Treze anos depois (!), vais-te tentar no lugar nº 812, à sombra do poilão da Tabanca Grande (****). E vais continuar a ter, tu e os teus irmãos, o nosso blogue à vossa disposição para divulgar as atividades solidárias da vossa Associação Anghilau (, criança, em felupe), e continuar a pesquisar, se for caso disso e se for essa a vossa vontade, as circunstâncias ainda não totalmente esclarecidas em que morreu o vosso irmão e nosso camarada. (Estranhamente, ainda não temos nenhum camarada da CCAV 2538, a  sentar-se aqui ao nosso lado, na Tabanca Grande, à sombra do nosso poilão.)

Deixo-te aqui um link com as nossas 10 regras editoriais que todos os membros da Tabanca Grande devem conhecer, aceitar e respeitar.

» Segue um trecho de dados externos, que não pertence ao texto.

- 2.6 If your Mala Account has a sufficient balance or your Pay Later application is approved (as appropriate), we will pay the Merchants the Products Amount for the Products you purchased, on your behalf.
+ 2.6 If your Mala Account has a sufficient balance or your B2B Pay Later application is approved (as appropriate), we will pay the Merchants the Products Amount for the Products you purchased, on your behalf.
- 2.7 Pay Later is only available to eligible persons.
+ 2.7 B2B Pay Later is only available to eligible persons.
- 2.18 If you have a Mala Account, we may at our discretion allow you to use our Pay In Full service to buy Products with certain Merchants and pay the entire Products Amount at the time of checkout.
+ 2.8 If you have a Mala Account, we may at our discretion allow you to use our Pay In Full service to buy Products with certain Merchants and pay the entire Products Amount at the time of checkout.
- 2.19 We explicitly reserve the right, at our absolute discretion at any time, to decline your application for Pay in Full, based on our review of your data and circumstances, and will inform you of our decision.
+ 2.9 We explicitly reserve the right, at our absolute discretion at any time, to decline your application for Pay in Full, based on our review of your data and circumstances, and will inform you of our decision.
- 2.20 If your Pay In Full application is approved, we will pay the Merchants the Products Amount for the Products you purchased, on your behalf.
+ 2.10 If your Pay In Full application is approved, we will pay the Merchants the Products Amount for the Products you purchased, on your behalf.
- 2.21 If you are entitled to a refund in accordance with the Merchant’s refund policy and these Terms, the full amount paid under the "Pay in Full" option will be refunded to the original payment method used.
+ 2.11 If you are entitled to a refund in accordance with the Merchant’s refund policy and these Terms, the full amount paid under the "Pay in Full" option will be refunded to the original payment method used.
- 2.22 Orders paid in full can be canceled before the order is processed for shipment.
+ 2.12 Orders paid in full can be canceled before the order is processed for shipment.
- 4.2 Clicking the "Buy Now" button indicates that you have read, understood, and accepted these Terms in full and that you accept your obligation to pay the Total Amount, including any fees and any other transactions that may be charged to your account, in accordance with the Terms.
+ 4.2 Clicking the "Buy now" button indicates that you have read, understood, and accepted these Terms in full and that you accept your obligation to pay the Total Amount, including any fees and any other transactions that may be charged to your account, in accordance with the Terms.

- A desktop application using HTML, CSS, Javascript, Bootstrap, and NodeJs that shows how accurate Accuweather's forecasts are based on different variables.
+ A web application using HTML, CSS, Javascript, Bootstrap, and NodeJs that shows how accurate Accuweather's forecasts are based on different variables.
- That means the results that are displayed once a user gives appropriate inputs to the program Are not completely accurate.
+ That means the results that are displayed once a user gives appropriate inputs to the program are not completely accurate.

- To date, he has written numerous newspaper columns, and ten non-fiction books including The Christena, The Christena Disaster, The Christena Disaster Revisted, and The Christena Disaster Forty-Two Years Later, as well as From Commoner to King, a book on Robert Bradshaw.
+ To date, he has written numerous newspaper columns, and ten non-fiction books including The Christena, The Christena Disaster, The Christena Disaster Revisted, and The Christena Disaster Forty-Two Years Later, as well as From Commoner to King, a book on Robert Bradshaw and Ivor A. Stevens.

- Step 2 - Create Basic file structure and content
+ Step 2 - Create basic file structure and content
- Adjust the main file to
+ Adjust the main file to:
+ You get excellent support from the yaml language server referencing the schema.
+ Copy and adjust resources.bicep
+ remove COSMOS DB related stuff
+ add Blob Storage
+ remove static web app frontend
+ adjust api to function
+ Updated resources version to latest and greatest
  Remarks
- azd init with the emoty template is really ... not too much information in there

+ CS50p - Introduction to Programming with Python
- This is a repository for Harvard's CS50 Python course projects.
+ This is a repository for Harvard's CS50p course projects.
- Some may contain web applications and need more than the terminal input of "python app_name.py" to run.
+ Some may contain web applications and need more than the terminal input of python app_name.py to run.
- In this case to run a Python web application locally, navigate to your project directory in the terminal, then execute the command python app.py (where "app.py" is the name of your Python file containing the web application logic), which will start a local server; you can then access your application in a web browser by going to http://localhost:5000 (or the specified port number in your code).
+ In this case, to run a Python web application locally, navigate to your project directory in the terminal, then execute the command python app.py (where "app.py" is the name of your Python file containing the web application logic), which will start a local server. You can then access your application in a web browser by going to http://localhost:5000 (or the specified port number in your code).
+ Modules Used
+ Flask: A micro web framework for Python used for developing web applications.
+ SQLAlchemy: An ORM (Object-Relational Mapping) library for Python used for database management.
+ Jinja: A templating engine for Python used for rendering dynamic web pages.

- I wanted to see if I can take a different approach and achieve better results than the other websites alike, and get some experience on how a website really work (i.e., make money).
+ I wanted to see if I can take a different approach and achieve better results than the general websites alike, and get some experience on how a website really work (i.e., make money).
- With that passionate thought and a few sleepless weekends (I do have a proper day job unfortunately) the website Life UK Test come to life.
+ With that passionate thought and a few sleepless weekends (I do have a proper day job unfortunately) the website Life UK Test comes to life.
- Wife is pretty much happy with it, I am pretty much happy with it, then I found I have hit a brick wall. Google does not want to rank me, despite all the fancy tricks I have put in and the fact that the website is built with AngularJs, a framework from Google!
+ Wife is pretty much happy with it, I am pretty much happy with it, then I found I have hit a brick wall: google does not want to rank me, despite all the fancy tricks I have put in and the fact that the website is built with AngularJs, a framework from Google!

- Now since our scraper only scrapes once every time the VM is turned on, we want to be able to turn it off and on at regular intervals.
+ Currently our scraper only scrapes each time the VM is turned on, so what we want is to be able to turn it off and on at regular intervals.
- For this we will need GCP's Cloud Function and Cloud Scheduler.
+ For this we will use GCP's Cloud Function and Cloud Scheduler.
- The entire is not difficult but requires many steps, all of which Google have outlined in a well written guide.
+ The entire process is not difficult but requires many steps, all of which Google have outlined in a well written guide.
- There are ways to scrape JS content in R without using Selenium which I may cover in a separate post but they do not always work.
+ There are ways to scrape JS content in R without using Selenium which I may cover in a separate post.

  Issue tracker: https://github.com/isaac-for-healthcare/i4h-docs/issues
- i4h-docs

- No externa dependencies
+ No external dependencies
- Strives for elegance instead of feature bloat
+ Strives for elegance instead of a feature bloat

4. De acordo com a sua página no Facebook, Manuel Rei Vilar é ou foi:

(i)  presidente da direção da Associação Anghilau (*);

(ii) professor auxiliar no  Instituto Superior Técnico, Universidade de Lisoa;

(iii) maître de conférence na Université Paris 7 - Denis Diderot;

(iv) ingénieur de recherche na Université Paris 6 - Pierre et Marie Curie;

(v) ingénieur de recherche no  Centre national de la recherche scientifique (CNRS);

(vi) diretor na Residência André de Gouveia_Cité internationale universitaire de Paris;

(vii) engenheiro química  pelo Instituto Superior Técnico;

(viii)  estudante nos Salesianos Estoril;

(ix) natural de  Cascais, vivendo em Paris;

(x)  o seu irmão, mais velho, Luis Rei Vilar, cap cav, comandante da CCAV 2538 / BCAV 2876 (Susana, 1969/71), foi morto em combate em 18/2/1970, no decurso da Op Selva Viva.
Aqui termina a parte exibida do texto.